I will show you the code for my index page
<?php
require_once('database.php');
if (isset($_POST['deleteThis'])) {
$deleteThis = $_POST['deleteThis'];
$sqlDel="DELETE FROM categories WHERE categoryID = $deleteThis";
$temp=$db->exec($sqlDel);
}
// Get all categories
$query = 'SELECT * FROM categories
ORDER BY categoryID';
$categories = $db->query($query);
?>
<!DOCTYPE html PUBLIC "-//W3C//DTD XHTML 1.0 Transitional//EN"

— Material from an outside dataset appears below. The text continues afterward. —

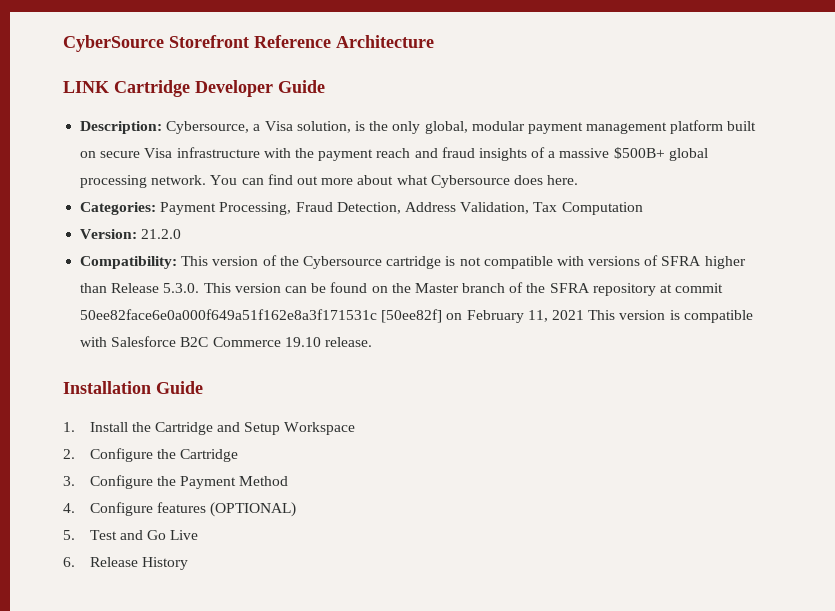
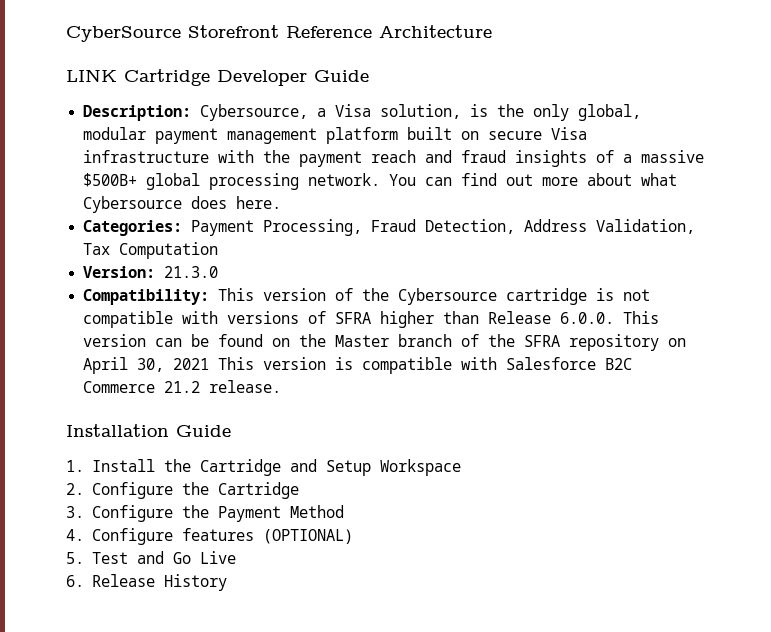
- Version: 21.2.0
+ Version: 21.3.0
- Compatibility: This version of the Cybersource cartridge is not compatible with versions of SFRA higher than Release 5.3.0. This version can be found on the Master branch of the SFRA repository at commit 50ee82face6e0a000f649a51f162e8a3f171531c [50ee82f] on February 11, 2021 This version is compatible with Salesforce B2C Commerce 19.10 release.
+ Compatibility: This version of the Cybersource cartridge is not compatible with versions of SFRA higher than Release 6.0.0. This version can be found on the Master branch of the SFRA repository on April 30, 2021 This version is compatible with Salesforce B2C Commerce 21.2 release.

"http://www.w3.org/TR/xhtml1/DTD/xhtml1-transitional.dtd">
<html
xmlns="http://www.w3.org/1999/xhtml">
<!-- the head section -->
<head>
<title>My Movie Store</title>
<link rel="stylesheet" type="text/css" href="style.css" />
</head>
<!-- the body section -->
<body>
<center>
<div id="heading">My Movie Store</div>
</center>
<div id="page">
<div id="header">
<h1>Top Movies</h1>
</div>
<div id="main">
<h1>Movie List</h1>
<table class="content">
<tr>
<th>Title</th>
<th>Date</th>
<th> </th>
</tr>
<?php foreach($categories as $cat) {
?>
<tr>
<td><?php echo $cat['categoryName'];?>
</td>
<form method="post" action="category_list.php">
<input type="hidden" name="deleteThis"
value="<?php echo $cat['categoryID']; ?> " />
<td></td>
<td><input type="submit" value="Delete" />
</td>
</form>
<?php
}
?>
</table>
<br />
<h2>Add a Movie</h2>
<!-- add code for the form here -->
<p>
Add Movie
</p>
<br />
<p>
Movie List
</p>
</div>
<!-- end main -->
<div id="footer">
<p>
©
<?php echo date("2012"); ?>
My Movie Store, created by Kara Holey
</p>
</div>
</div>
<!-- end page -->
</body>
</html>
My database name is called moviedatabase that i had created in localhost/phpmyadmin and my 2 tables underneath the database are called categories and movies. and for some reason thsi is the error that i get on this page.
Warning: Invalid argument supplied for foreach() in C:\xampp\htdocs\1306\finalp\index.php on line 82
If anyone can help me that would be great.
If you're using PDO, this probably means your query failed and the output of $db->query() is false.
To avoid this problem, I would suggest enabling exception handling:
$db->setAttribute(PDO::ATTR_ERRMODE, PDO::ERRMODE_EXCEPTION);
You can add this to database.php. Doing this will produce a very obvious and hard-to-miss exception if a query fails with details as to why it failed.
$categories = $db->query($query) // this is your problem
I think your foreach() is not receiving a valid array. Try troubleshooting with a static array you create!!
example make
$categories = array("A","B");
foreach($categories as $value){
echo $value."<br/>";
}
Your variable $categories in foreach loop isn't a valid collection that's why php gives you this error. You need to see what $categories really is.
I doubt it might be a resource returned from your query or could be a null.